Esa historia empezaba así, y esta también lo hará.
En marzo de 2020 con el registro vivo sobre sus cuerpos del exterminio biológico que provocaron a sus parientes enfermedades como la malaria y la neumonía, ni bien supieron de la Covid-19 los awa guajá contactados cerraron sus aldeas. Nadie podía entrar ni salir salvo que hubiera una emergencia. Llegado ese caso fijaron espacios de aislamiento obligatorio: 14 días en una casa destinada para tal fin. Buscaron permanecer a salvo de quienes portan las dolencias, los karaís (como llaman a los blancos).
Durante esos largos meses recuperaron la fluidez de muchas de sus prácticas interrumpidas a diario en normalidad donde son forzados primero a vivir en esas aldeas y luego a recibir visitas constantes. En su aislamiento por pandemia volvieron a llenar sus horas de caminatas y caza. Así reencontraron sus ritmos, sus silencios, su alimentación, su salud, sus cantos.
Conocer esas vidas contemporáneas a las nuestras en este tiempo de colapso en que extinguimos nuestras posibilidades de permanecer en el planeta Tierra, puede servir para evidenciar de una manera rotunda que hay hoy otras formas relacionales posibles a las que muchos de nosotros asumimos. Formas que no rompen lo vivo sino que se entraman con ello, lo guardianan y preservan. Como escribe el antropólogo Eduardo Viveiros de Castro, estos pueblos son “islas de humanidad que permanecen encima de la superficie de sumersión de este océano blanco y homogéneo en su composición política (estado nacional), económica (capitalismo) y cultural (cristianismo)”.
Durante la pandemia, los awa guajá abrieron nuevos parajes para sí mismos, espacios de reencuentro hechos de selva.
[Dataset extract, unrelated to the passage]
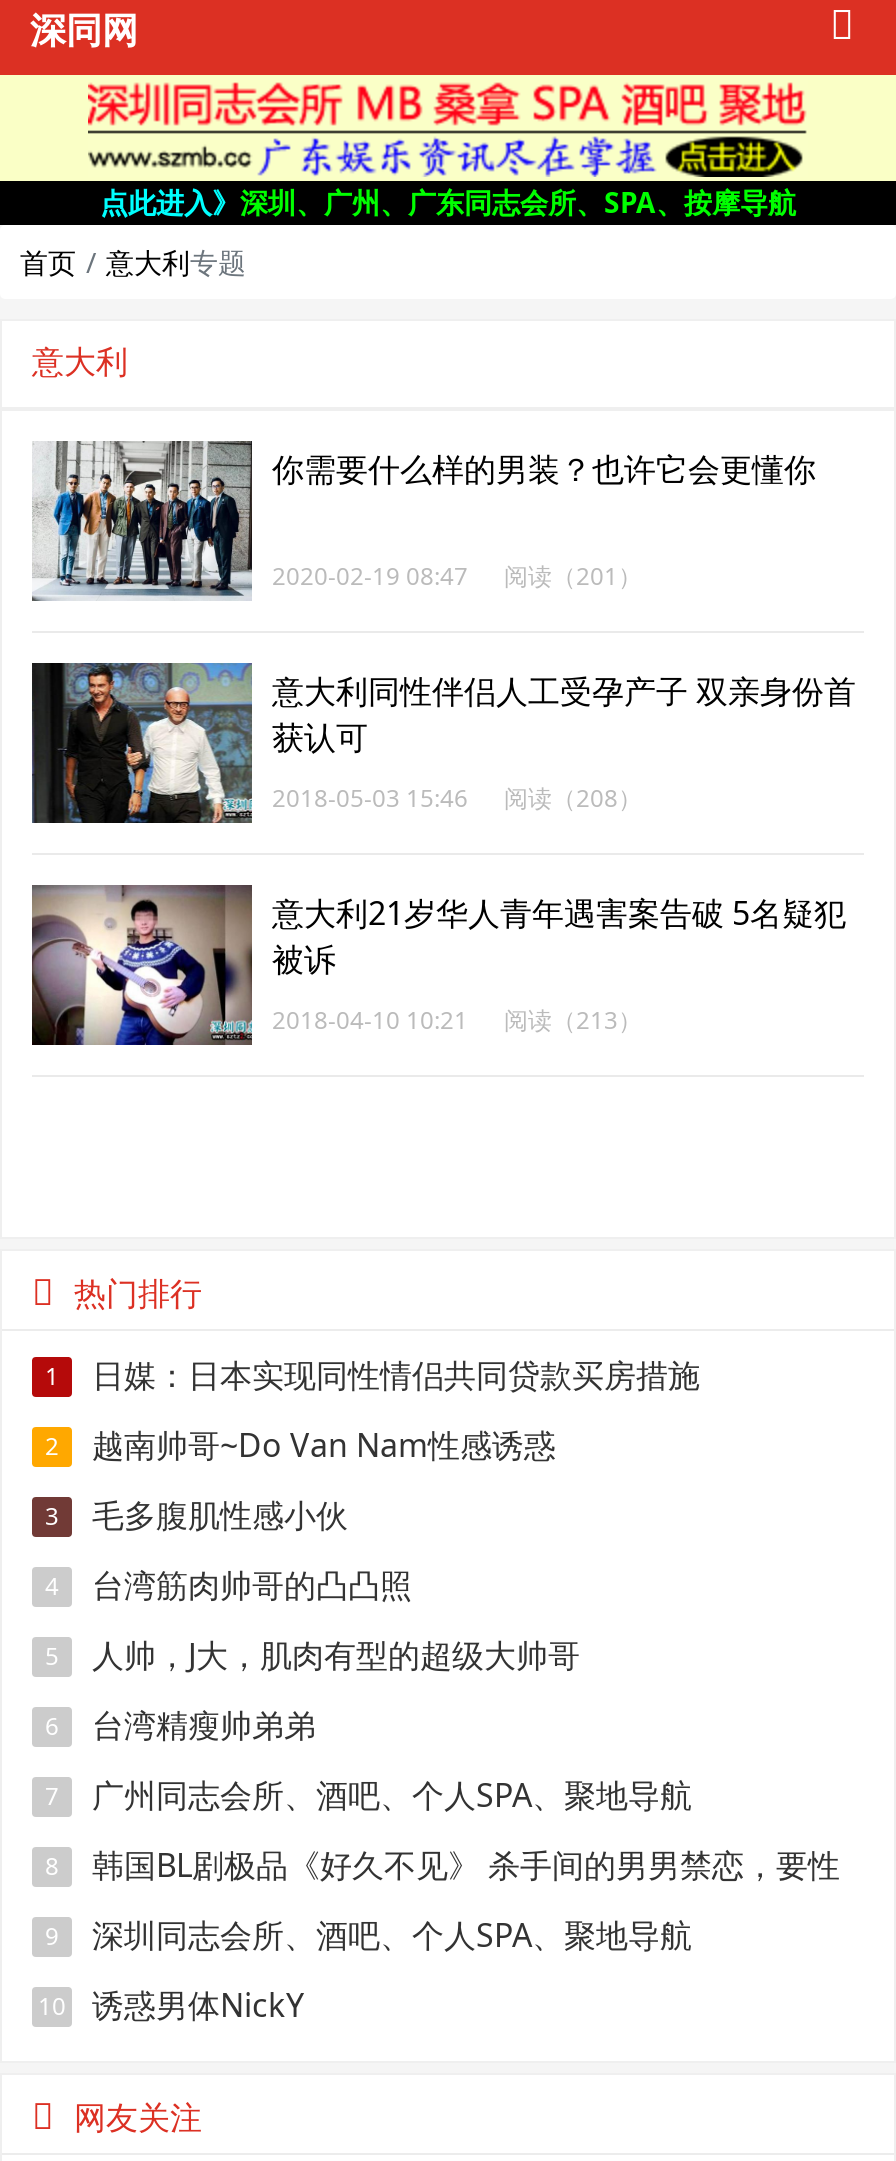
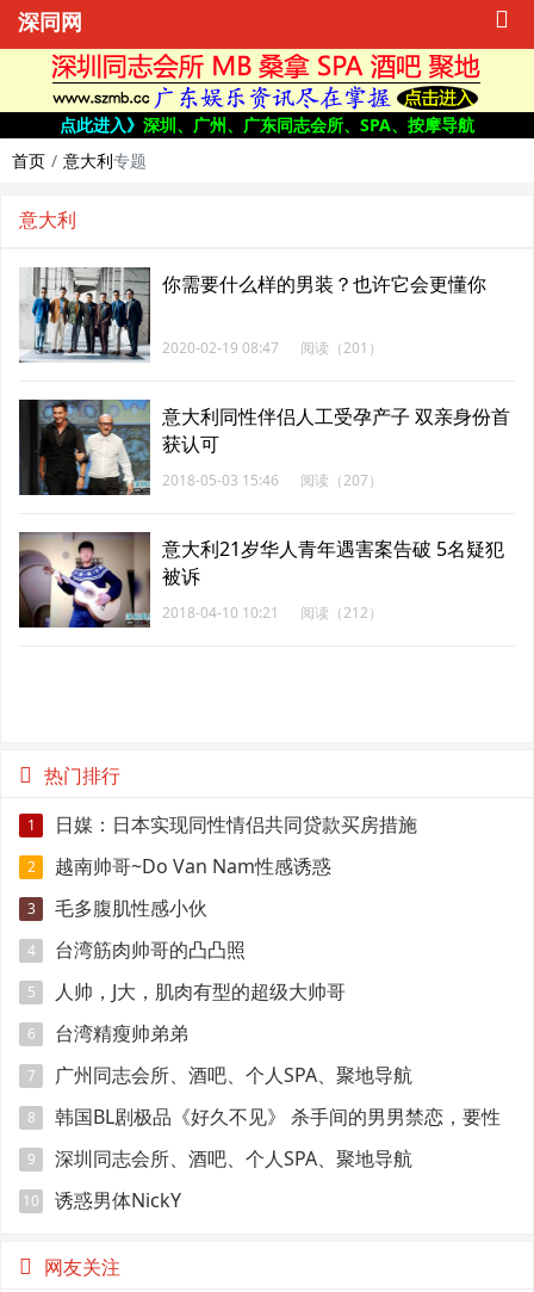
[272,781,642,815] 2018-05-03 15:46 阅读（208） -> [162,470,383,490] 2018-05-03 15:46 阅读（207）
[272,1003,642,1037] 2018-04-10 10:21 阅读（213） -> [162,602,383,623] 2018-04-10 10:21 阅读（212）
Y lograron permanecer a salvo: no tuvieron dentro de las aldeas ni un caso de coronavirus en todo 2020, tampoco un año más tarde cuando Brasil, gestionado bajo un plan sanitario más parecido a la total propagación del virus que a su contención, llegaba al medio millón de muertos.
Pero en julio de 2021, producto del avance de un gobierno que es un peligro para la humanidad toda, la Covid-19 llegó a sus tierras.
Cuando el virus llegó
En tierra awa guajá y, en sólo 17 días, el virus mató a un hombre. Un awá guajá de ojos dulces y una sonrisa extática. Un hombre de edad misteriosa pero ya avanzada llamado Karapiru. Unos cuatro días más tarde de esa muerte -los que tardó el gobierno en testar al resto de los indígenas- hubo 36 casos positivos, 11 casos en Tiracambu y 25 casos en la aldea Awa. Los testeos no se repitieron. Hoy la mayoría de ellos permanecen aislados y en un estado desesperante: no cuentan con asistencia alimentaria adecuada ni productos de higiene. No están protegidos, ni ellos ni sus tierras.
“La situación es muy difícil -resume Tatuxia’a uno de los líderes-. Necesitamos un médico en la puerta de cada aldea (actualmente hay uno solo para cuatro aldeas distantes hasta por 6 horas). Necesitamos máscaras, alcohol en gel y alimentos. Si no lo hacen las personas van a morir. En las tierras están entrando invasores, matan a los animales, se llevan la madera, y nosotros no podemos salir de acá a defenderlas”.